== RECORDS PROVIDED ==
———

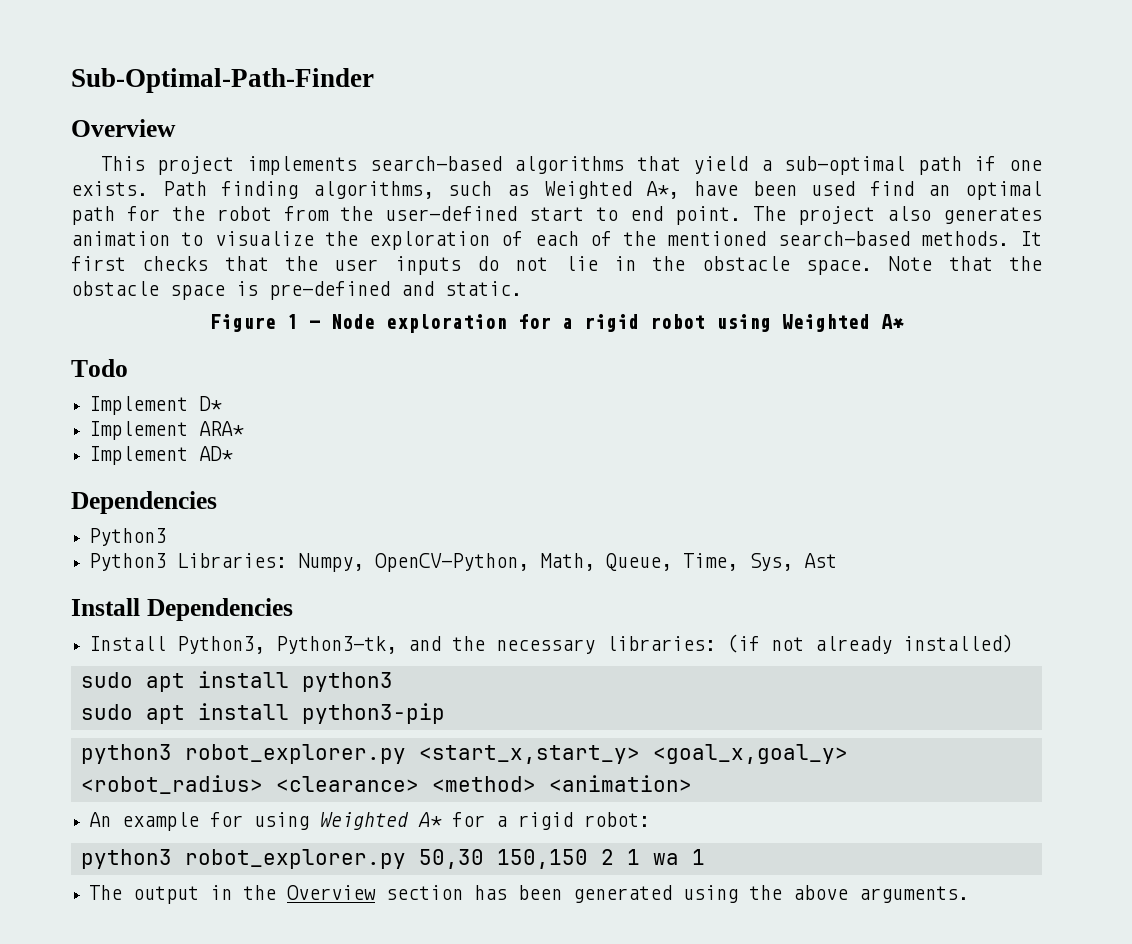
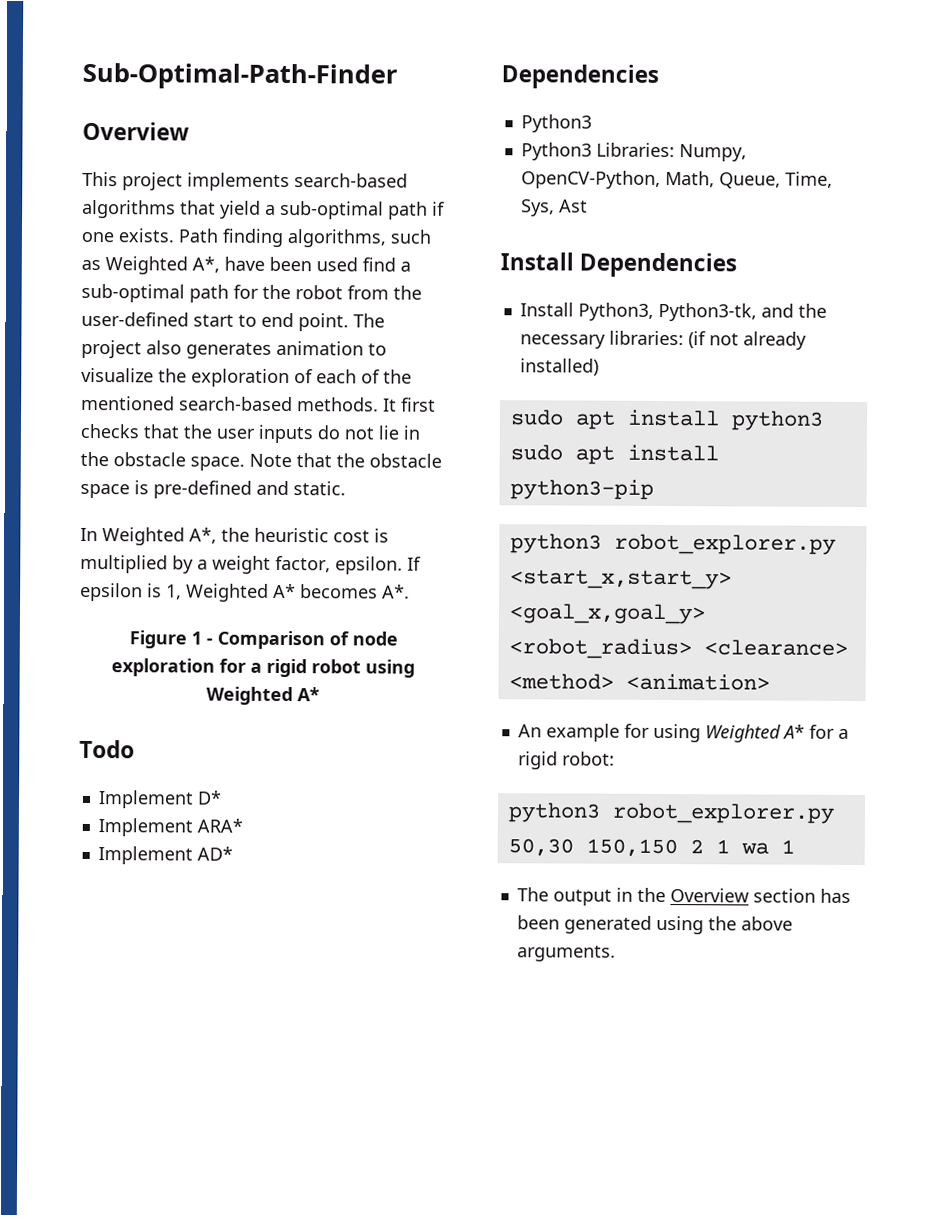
- Path finding algorithms, such as Weighted A*, have been used find an optimal path for the robot from the user-defined start to end point.
+ Path finding algorithms, such as Weighted A*, have been used find a sub-optimal path for the robot from the user-defined start to end point.
+ In Weighted A*, the heuristic cost is multiplied by a weight factor, epsilon. If epsilon is 1, Weighted A* becomes A*.
- Figure 1 - Node exploration for a rigid robot using Weighted A*
+ Figure 1 - Comparison of node exploration for a rigid robot using Weighted A*

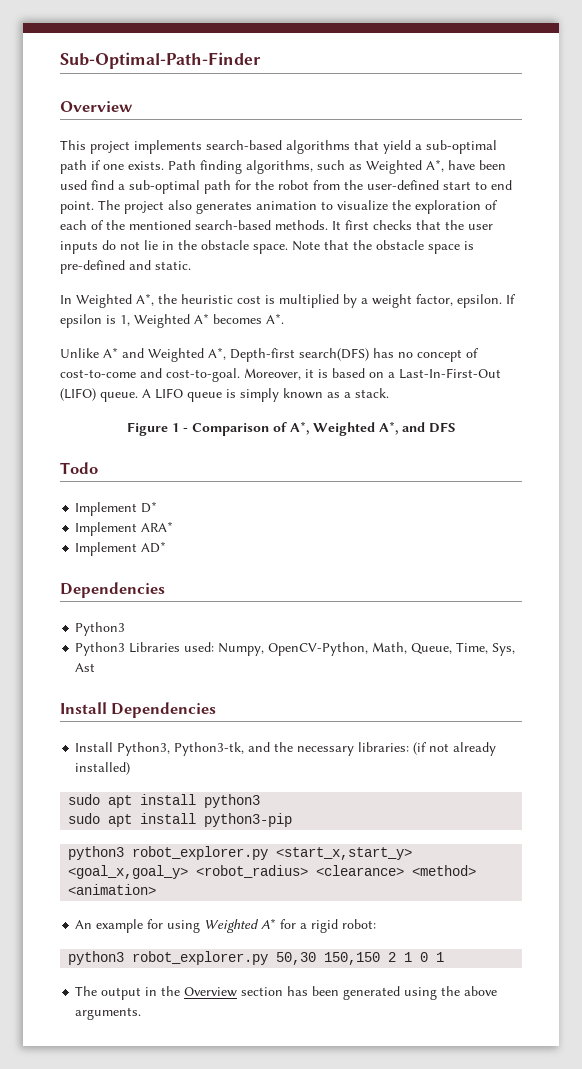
+ Unlike A* and Weighted A*, Depth-first search(DFS) has no concept of cost-to-come and cost-to-goal. Moreover, it is based on a Last-In-First-Out (LIFO) queue. A LIFO queue is simply known as a stack.
- Figure 1 - Comparison of node exploration for a rigid robot using Weighted A*
+ Figure 1 - Comparison of A*, Weighted A*, and DFS
- Python3 Libraries: Numpy, OpenCV-Python, Math, Queue, Time, Sys, Ast
+ Python3 Libraries used: Numpy, OpenCV-Python, Math, Queue, Time, Sys, Ast
- python3 robot_explorer.py 50,30 150,150 2 1 wa 1
+ python3 robot_explorer.py 50,30 150,150 2 1 0 1

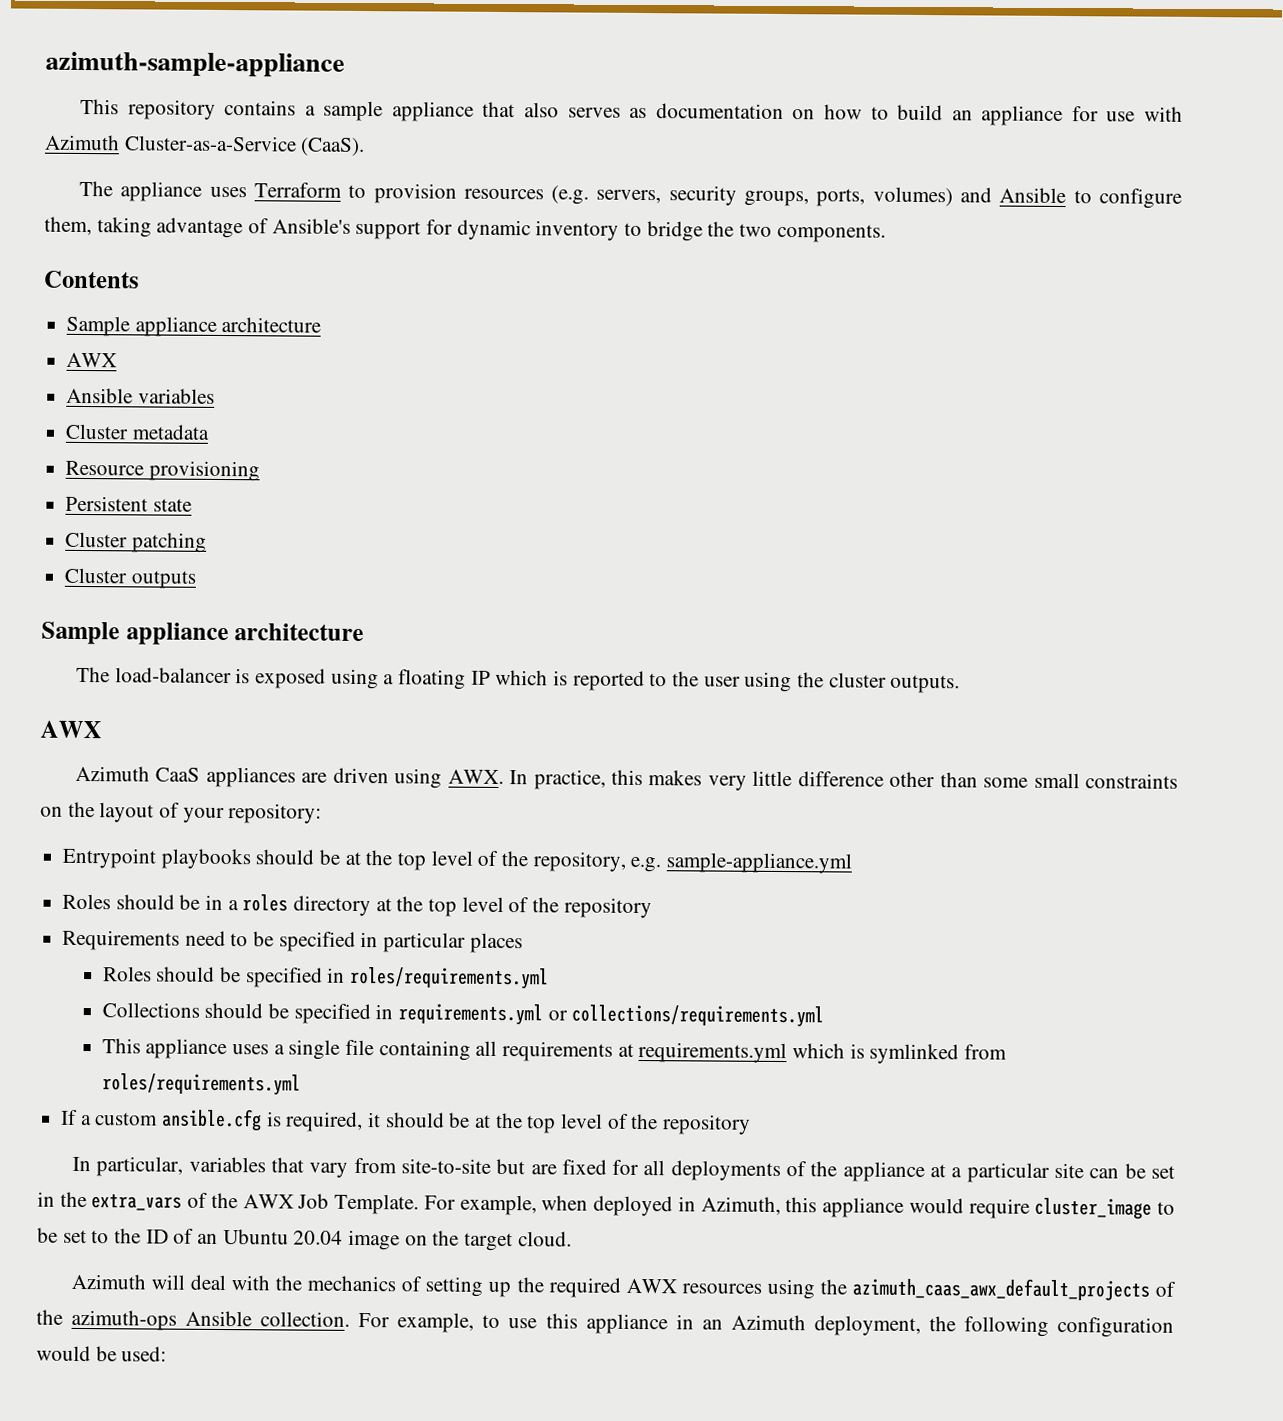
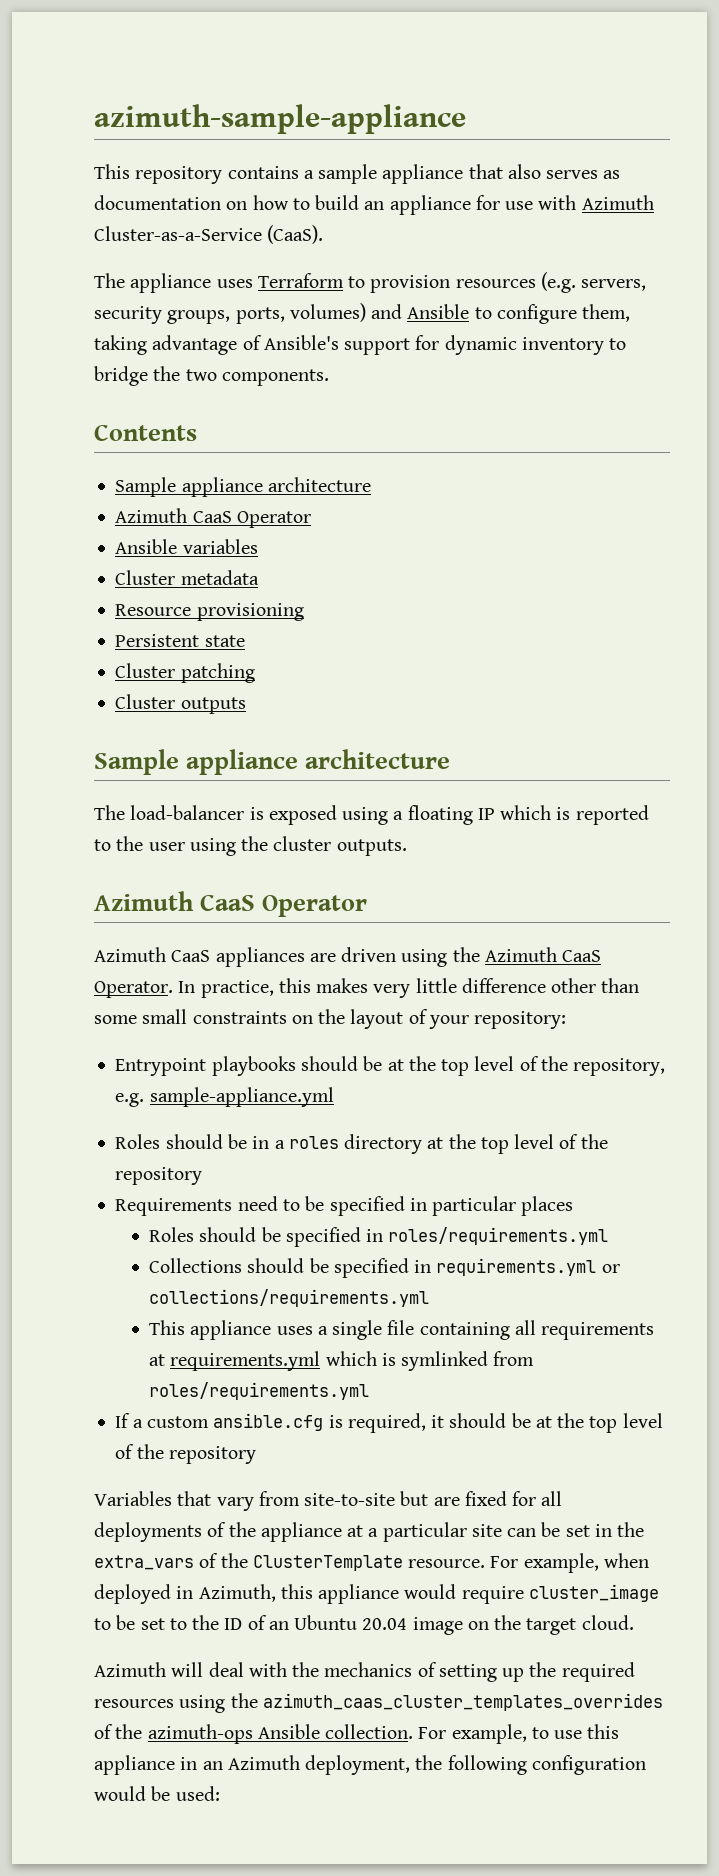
  Contents
  Sample appliance architecture
- AWX
+ Azimuth CaaS Operator
  The load-balancer is exposed using a floating IP which is reported to the user using the cluster outputs.
- AWX
+ Azimuth CaaS Operator
- Azimuth CaaS appliances are driven using AWX. In practice, this makes very little difference other than some small constraints on the layout of your repository:
+ Azimuth CaaS appliances are driven using the Azimuth CaaS Operator. In practice, this makes very little difference other than some small constraints on the layout of your repository:
- In particular, variables that vary from site-to-site but are fixed for all deployments of the appliance at a particular site can be set in the extra_vars of the AWX Job Template.
+ Variables that vary from site-to-site but are fixed for all deployments of the appliance at a particular site can be set in the extra_vars of the ClusterTemplate resource.
- Azimuth will deal with the mechanics of setting up the required AWX resources using the azimuth_caas_awx_default_projects of the azimuth-ops Ansible collection.
+ Azimuth will deal with the mechanics of setting up the required resources using the azimuth_caas_cluster_templates_overrides of the azimuth-ops Ansible collection.

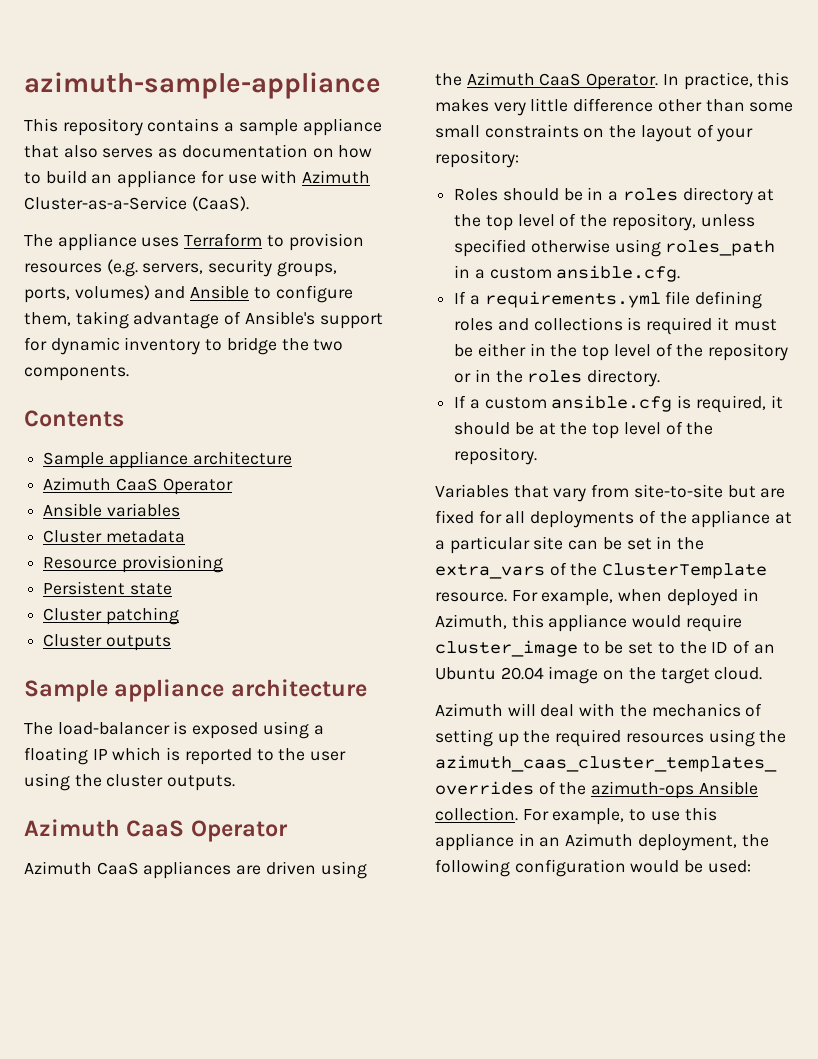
- Entrypoint playbooks should be at the top level of the repository, e.g. sample-appliance.yml
- Roles should be in a roles directory at the top level of the repository
- Requirements need to be specified in particular places
- Roles should be specified in roles/requirements.yml
- Collections should be specified in requirements.yml or collections/requirements.yml
- This appliance uses a single file containing all requirements at requirements.yml which is symlinked from roles/requirements.yml
+ Roles should be in a roles directory at the top level of the repository, unless specified otherwise using roles_path in a custom ansible.cfg.
+ If a requirements.yml file defining roles and collections is required it must be either in the top level of the repository or in the roles directory.
- If a custom ansible.cfg is required, it should be at the top level of the repository
+ If a custom ansible.cfg is required, it should be at the top level of the repository.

———

== ACTION ITEM ==
Return every line above in which the string "cost" occurs.

== ANSWER BOX ==
+ In Weighted A*, the heuristic cost is multiplied by a weight factor, epsilon. If epsilon is 1, Weighted A* becomes A*.
+ Unlike A* and Weighted A*, Depth-first search(DFS) has no concept of cost-to-come and cost-to-goal. Moreover, it is based on a Last-In-First-Out (LIFO) queue. A LIFO queue is simply known as a stack.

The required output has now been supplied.